The White House Office of Science and Technology Policy issued a memo Dec. 23 stating the administration’s intent to construct a free-flying Landsat satellite. Previous plans called for adding a Landsat-type camera to the National Polar-orbiting Operational Environmental Satellite System (NPOESS), a new generation of weather satellites whose projected costs have soared .
“I think there’s no question this had to happen,” said Samuel Goward, a geography professor at the University of Maryland in College Park who co-chairs the National Satellite Land Remote Sensing Data Archive Advisory Committee. “The problems with NPOESS were growing so big it was almost impossible not to move in this direction.”
But Goward is concerned that the change of plans may be too late to avert a multi year break in Landsat imagery collection, threatening an uninterrupted photographic record spanning more than three decades of natural and human-induced changes to the Earth’s land surface.
“My guess is that we’re probably going to see the failure of Landsats 5 and 7 in the next year or two years. It’s going to take a few years to procure the new mission. It looks like it’s a multi year data gap we’re facing,” Goward said. “And some people already have a gap,” he said, referring to the fact that Landsat 7 has been returning degraded imagery since its main instrument malfunctioned in 2003.
Landsat 5, meanwhile, has been out of service since November when its back-up solar array drive began behaving erratically , preventing the 20-year-old satellite from keeping its arrays constantly facing the Sun.
Jay Feuquay , director of the Land Remote Sensing program of the U.S. Geological Survey , which has management responsibility for Landsat , said Jan. 4 the flight team has been testing a new operating scheme that should enable Landsat 5 to resume operations by the end of February. Some initial test imaging was planned for the week of Jan. 12 , he said.

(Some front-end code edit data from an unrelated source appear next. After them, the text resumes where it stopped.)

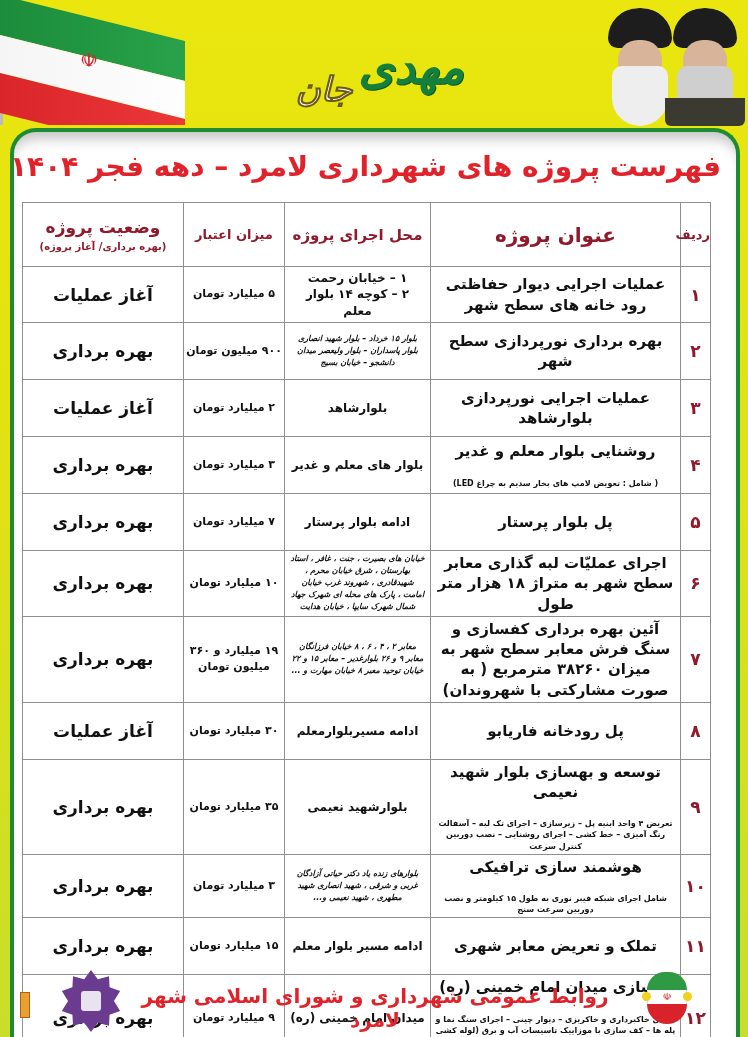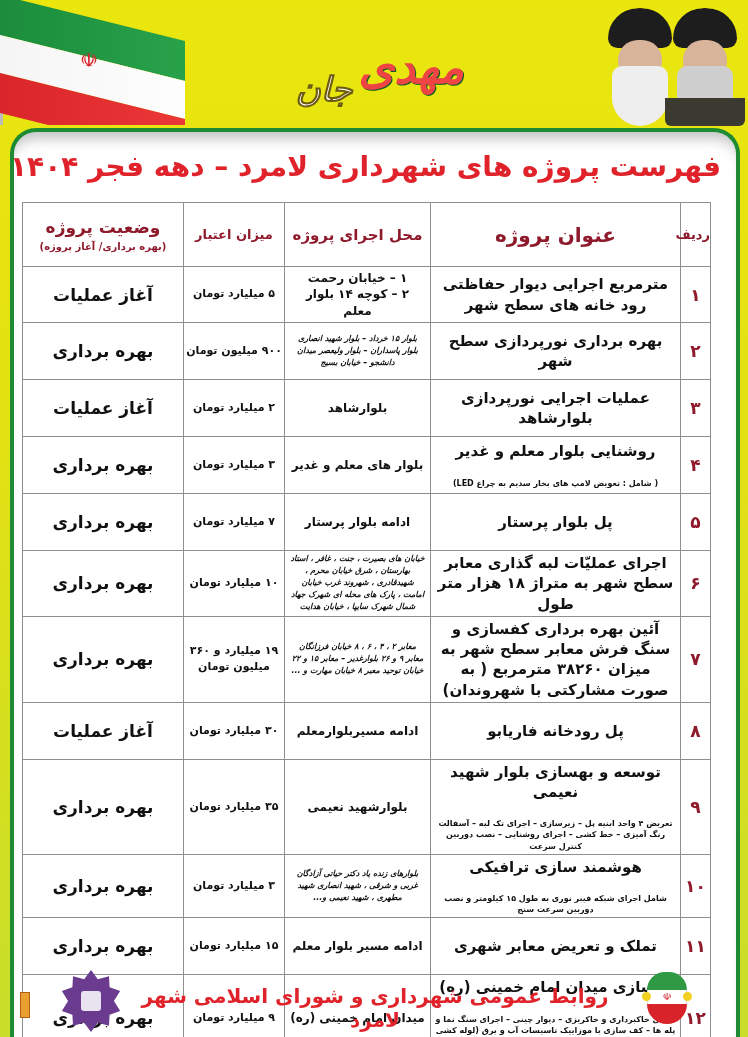--- a/index.html
+++ b/index.html
@@ -21,7 +21,7 @@
 
   .slogan { position: absolute; left: 250px; top: 22px; width: 260px; height: 90px; direction: rtl;
     display: flex; align-items: center; justify-content: center; gap: 6px; font-family: "DejaVu Serif", serif; font-weight: bold; font-style: italic; }
-  .slogan .s1 { color: #ef4444; font-size: 46px; text-shadow: 1px 1px 0 #0b5a26; }
+  .slogan .s1 { color: #15803d; font-size: 46px; text-shadow: 1px 1px 0 #0b5a26; }
   .slogan .s2 { color: #ffffff; font-size: 34px; margin-top: 44px; -webkit-text-stroke: 1px #6b5a10; }
   .slogan .s3 { color: #e0262c; font-size: 46px; text-shadow: 1px 1px 0 #8a1014; }
 

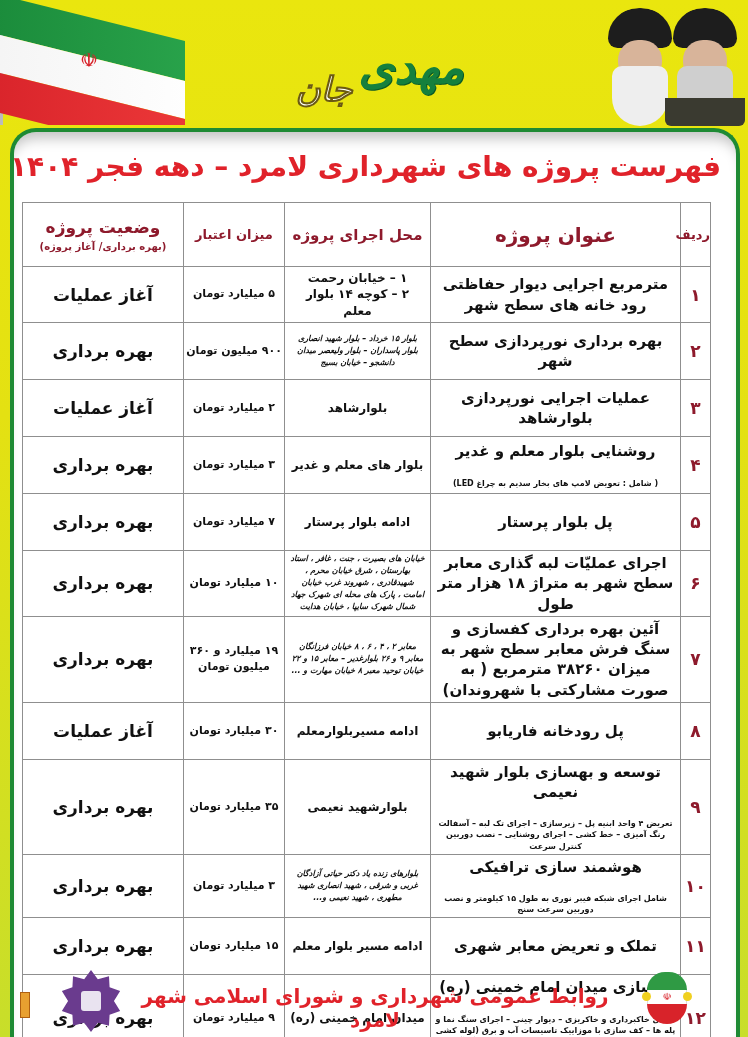--- a/index.html
+++ b/index.html
@@ -127,7 +127,7 @@
   <tr class="row r1">
     <td class="idx">۱</td>
     <td class="title">
-      <span>مترمربع اجرایی دیوار حفاظتی رود خانه های سطح شهر</span>
+      <span>عملیات اجرایی دیوار حفاظتی رود خانه های سطح شهر</span>
       
     </td>
     <td class="loc">۱ – خیابان رحمت<br>۲ – کوچه ۱۴ بلوار معلم</td>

“We remain optimistic we’ll be able to do more than a token return to operation, that we’ll be able to, if not fully, at least substantially resume operations,” Feuquay said.
Given the probability that both of the current Landsat spacecraft will cease operating sometime during the two to three years it likely will take to build a replacement satellite, Landsat users are bracing for a potentially lengthy data gap.

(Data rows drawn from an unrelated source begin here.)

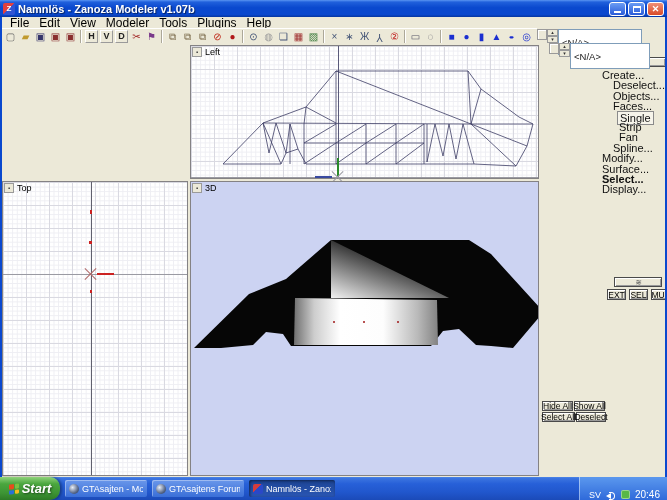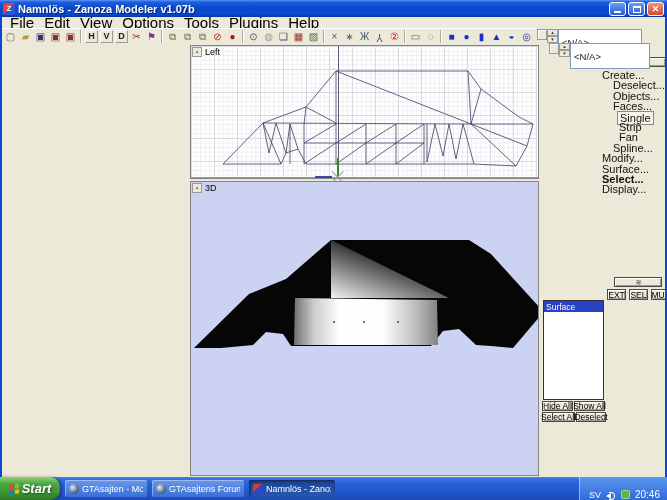--- a/index.html
+++ b/index.html
@@ -27,7 +27,7 @@
   
   .menubar{position:absolute;left:2px;top:17px;right:2px;height:11px;background:#ece9d8;
     display:flex;align-items:center;padding-left:3px;z-index:6}
-  .mitem{padding:16px 5px;font-size:15px;height:11px;display:flex;align-items:center;cursor:default}
+  .mitem{padding:16px 5px;font-size:12px;height:11px;display:flex;align-items:center;cursor:default}
   
   .toolbar{position:absolute;left:2px;top:28px;width:535px;height:16px;background:#ece9d8;
     border-top:1px solid #fff;display:flex;align-items:center;padding-left:1px;z-index:6}

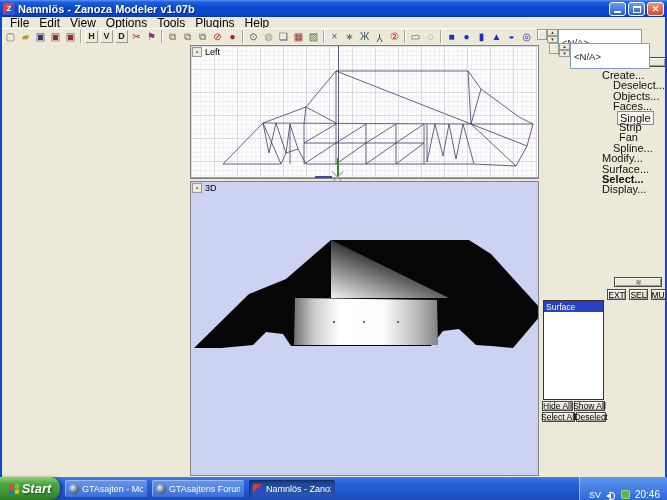--- a/index.html
+++ b/index.html
@@ -151,7 +151,7 @@
       <span class="mitem">File</span>
       <span class="mitem">Edit</span>
       <span class="mitem">View</span>
-      <span class="mitem">Options</span>
+      <span class="mitem">Modeler</span>
       <span class="mitem">Tools</span>
       <span class="mitem">Plugins</span>
       <span class="mitem">Help</span>

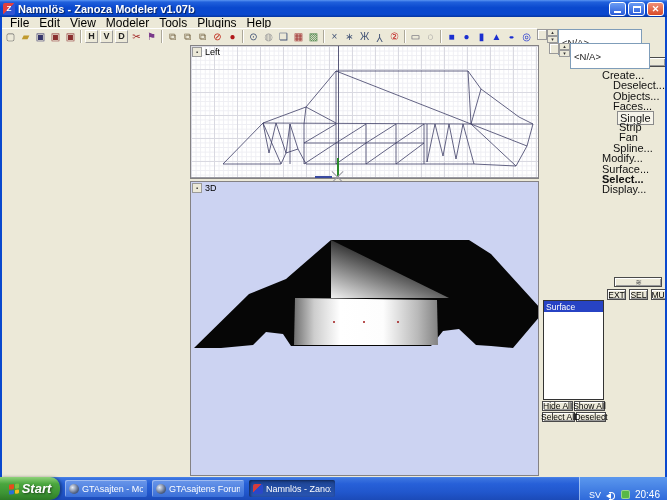--- a/index.html
+++ b/index.html
@@ -285,6 +285,19 @@
     </div>
   </div>
 
+  <div class="viewport grid" style="left:2px;top:181px;width:186px;height:295px">
+    <div class="axis-v" style="left:88px;background:#60606e"></div>
+    <div class="axis-h" style="top:92px"></div>
+    <div class="mark" style="left:87px;top:28px;width:2px;height:4px"></div>
+    <div class="mark" style="left:86px;top:59px;width:3px;height:3px"></div>
+    <div class="mark" style="left:87px;top:108px;width:2px;height:3px"></div>
+    <div class="mark" style="left:94px;top:91px;width:17px;height:2px"></div>
+    <div class="xmark xmark-red" style="left:81px;top:85px"></div>
+    <div class="vp-label">
+      <span class="vpicon">▪</span>
+      <span class="vptext">Top</span>
+    </div>
+  </div>
 
   <div class="viewport" id="vp3d" style="left: 190px; top: 181px; width: 349px; height: 295px; background: rgb(204, 211, 242);">
     <svg id="m3d-svg" width="347" height="293" viewBox="0 0 347 293">

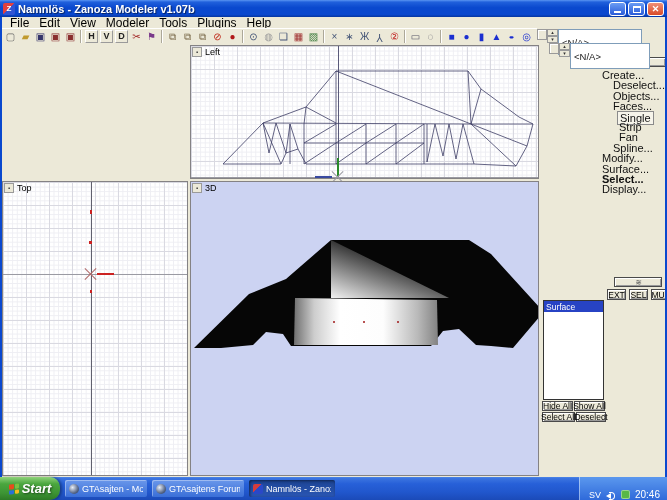--- a/index.html
+++ b/index.html
@@ -381,9 +381,6 @@
         <span class="xpbtn">SEL</span>
         <span class="xpbtn">MUL</span>
       </div>
-    <div class="listbox">
-      <div class="listbox-header">Surface</div>
-    </div>
     <div class="list-btns" id="listBtns">
         <span class="xpbtn">Hide All</span>
         <span class="xpbtn">Show All</span>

Kass Green, president of the Alta Vista Co., a Berkeley, Calif.-based firm which provides information products derived from remote sensing imagery, said there are other sources of imagery, such as European and Indian Earth observation satellites. “But it’s really upsetting,” she said of the Landsat situation. “I’ve got clients that are not going to pay that kind of money, even government clients.”
Goward said foreign satellites can help cushion the blow of not having a healthy Landsat spacecraft operating, but cautioned that these alternatives are less than ideal. He added that ” there are lots of uncertainties on whether we’d be able to get the observations we need for global and regional studies.”
Despite the looming gap, Green said the White House decision to launch a dedicated satellite has brought sighs of relief from a user community grown accustomed to low-cost Landsat data provided by the U.S. government. “People have started to do so much with Landsat data. Once it became a public good again, computers got faster, and we got much better software to process the data,” she said. “Once that all came together, we started to see a huge increase in both private and government usage, and then you get NASA starting to back away from it, and its funding in trouble. It was a difficult year to go through, but I’m really, really happy with this commitment.”
Green, along with Kurt Allen, president of the Management Association for Private Photogrammetric Surveyors , also applauded the fact that the White House memo addresses the issue of long-term Landsat data continuity. “It remains the goal of the U.S. government to transition the Landsat program from a series of independently planned missions to a sustained operational program funded and managed by a U.S. Government operational agency or agencies, international consortium, and/or commercial partnership,” the memo said.
“We’re really happy that [the Office of Science and Technology Policy] directed the [National Science and Technology] council to coordinate a long-term plan for imaging,” Allen said. “I think that’s going to be an important roadmap for the future, and hopefully the White House will also see the geospatial community is speaking with one voice.”
But Goward thinks the memo’s wording still leaves things uncertain.
“It’s basically saying that we have to somehow figure out how to make an operational system,” Goward said. “That’s open-ended. I worry whether this could leave us in the same situation we’ve been in for 30 years … everything ultimately becomes associated with dollars — who’s going to get the budget authority to execute such an operational system? It does need to be addressed.”